In his introductory remarks during Thursday’s press conference, Attorney General Merrick B. Garland referenced the “exorbitant fees” and technological failures that have infuriated customers for years, but said quite emphatically that “We are not here today because Live Nation and Ticketmaster’s [customers] are frustrated. We are here because as we allege that conduct is anticompetitive.”

Asked how the proposed split would make things better for fans, Justice Department officials noted that historically, when competition thrives and flourishes, the industry, consumers, artists and fans benefit, and added that the power Live Nation and Ticketmaster exert over trading partners, artists, service providers and even fans subverts that competitive process and thus adds to the well-documented miseries of ticket-buying.

Ticketmaster has been dominant for so long that it’s hard to imagine a world without it as it currently exists. But even if the company were to be split from Live Nation, its owner since 2010, it could continue operating under new ownership somewhat close to the way that it has for decades.

However, unraveling its tight connections with Live Nation adds multiple layers of complexity, and as Dean Budnick, author of the book “Ticket Masters: The Rise of the Concert Industry and How the Public Got Scalped” and editor in chief of Relix magazine says, the DOJ’s complaint offers little in the way of substantive solutions, and at times seems to be more of an indictment against the concert business as a whole.

“The filing itself is pretty compelling,” he says, “but even if you were to stipulate that everything in it is true, it’s not clear to me what the proper remedy is — what the government states at the very end is a little ambiguous. But let’s just say Ticketmaster and Live Nation were split: The first question would be how well capitalized Ticketmaster would be [on its own], because the reason that it is able to do everything that’s alleged is because it is so well capitalized — it can offer bonuses, advances against service fees, and all of that. If Ticketmaster becomes an independent entity but can pay for those contracts, then I don’t know much will necessarily change.

“Also, in its filing, the [DOJ] says that other countries like the U.K. and France don’t have exclusive contractual arrangements [with venues or promoters] like we do in the United States. But that’s not only a Ticketmaster thing: Are we going to say that no ticketing company should be allowed to enter into exclusive arrangements with venues and promoters? I’m not sure this is the mechanism that can be used to achieve that goal; I’d think that’s a congressional matter. It certainly suggests that Live Nation and Ticketmaster and their relationship is something that causes problems for consumers, but it’s not clear to me that the remedies they’re suggesting are altogether going to help resolve them.”

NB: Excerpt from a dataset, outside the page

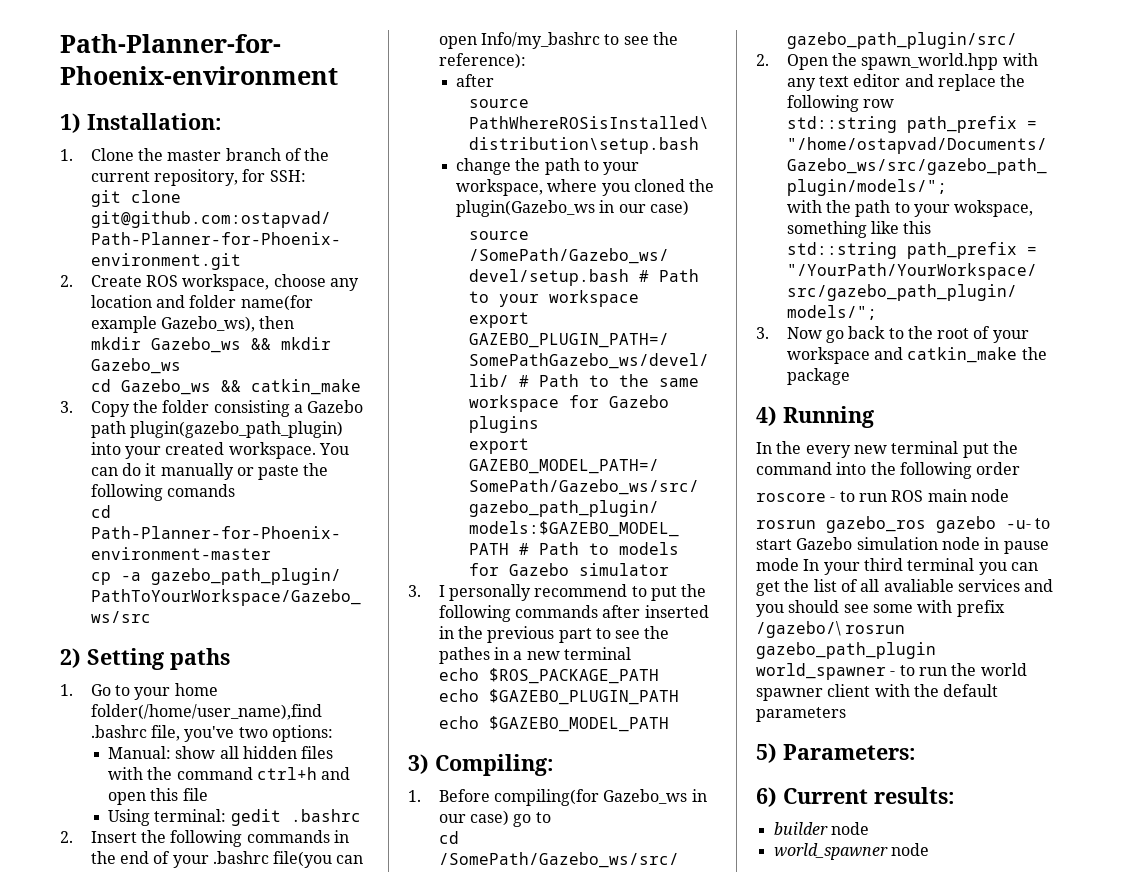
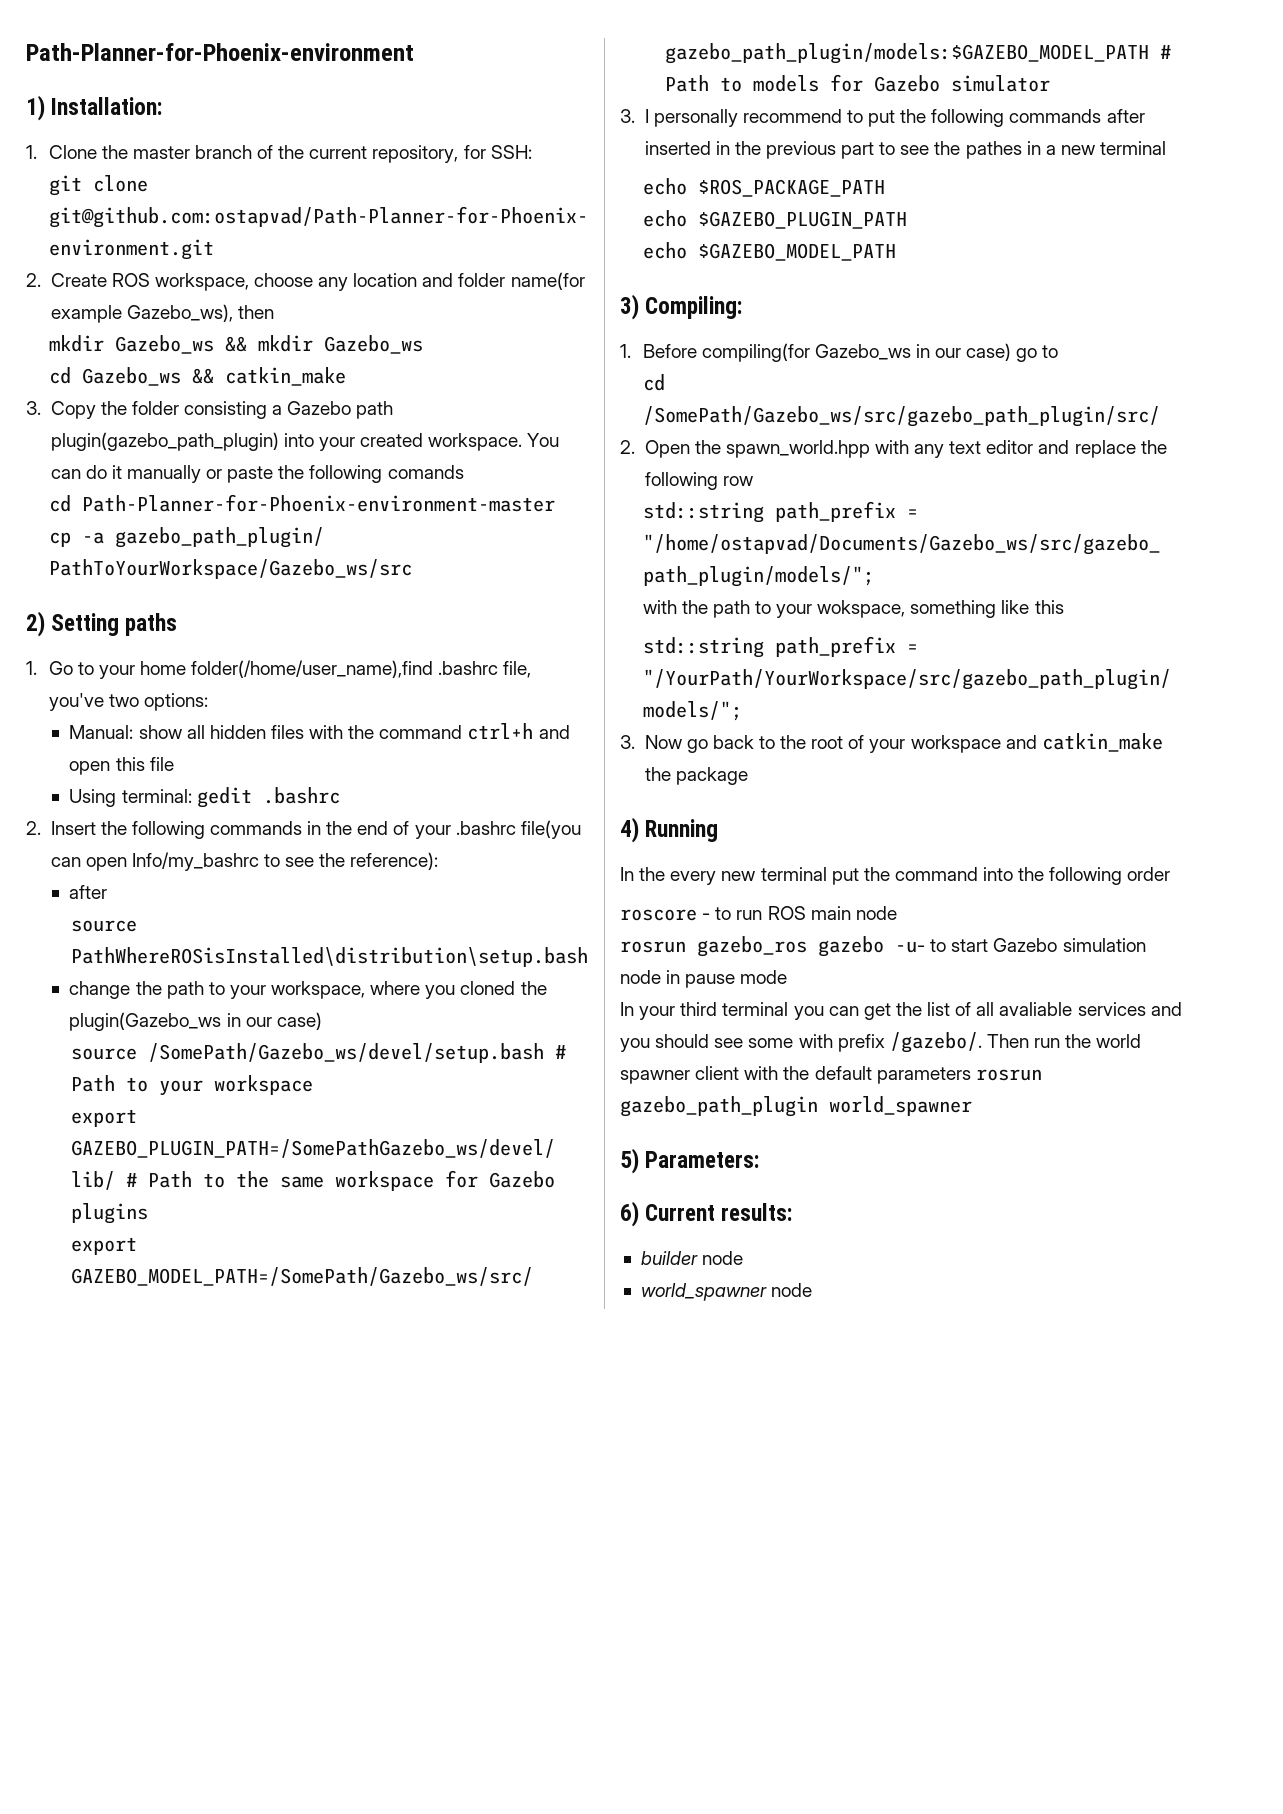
(799, 564) none -> (788, 977) //
[756,621,906,638] [756,642,936,659] [756,663,915,680] /gazebo/\ rosrun gazebo_path_plugin world_spawner - to -> [889,1032,1029,1053] /gazebo/. Then
(846, 714) none -> [975,1069,1042,1081] [620,1096,972,1117] rosrun gazebo_path_plugin world_spawner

An even more complex issue is who besides Ticketmaster might have the capability to take over ticketing for some of the larger venues that it services. A major reason why Ticketmaster is contracted with so many stadiums and large arenas is because they’re presently, arguably the only ticketer that actually can.

“Well, that’s the problem, right?,” Budnick agrees. “No one has the infrastructure, because no one else has had the financial incentive to build that infrastructure. Seatgeek could step up — they have a couple of [large venues] in Arizona and Texas, and they have at least some of the infrastructure because they were reselling tickets to basically every venue in America, although obviously they don’t have it on the level in terms of primary sales. But I’m not sure they have the means to do it. And AXS — the agency owned by AEG Presents, Live Nation’s biggest competitor — because it’s privately owned, might be farther along on that road than people might think. Maybe they can scale relatively quickly, because at a minimum, they’re doing a decent job dealing with AEG Presents’ properties.”

And finally, if Live Nation is forced to offload Ticketmaster, who might the new owner be?

“I wouldn’t be surprised if there’s some private equity group that actually could buy it,” he says. “I’m sure there’s someone out there who’s thinking about it right now.”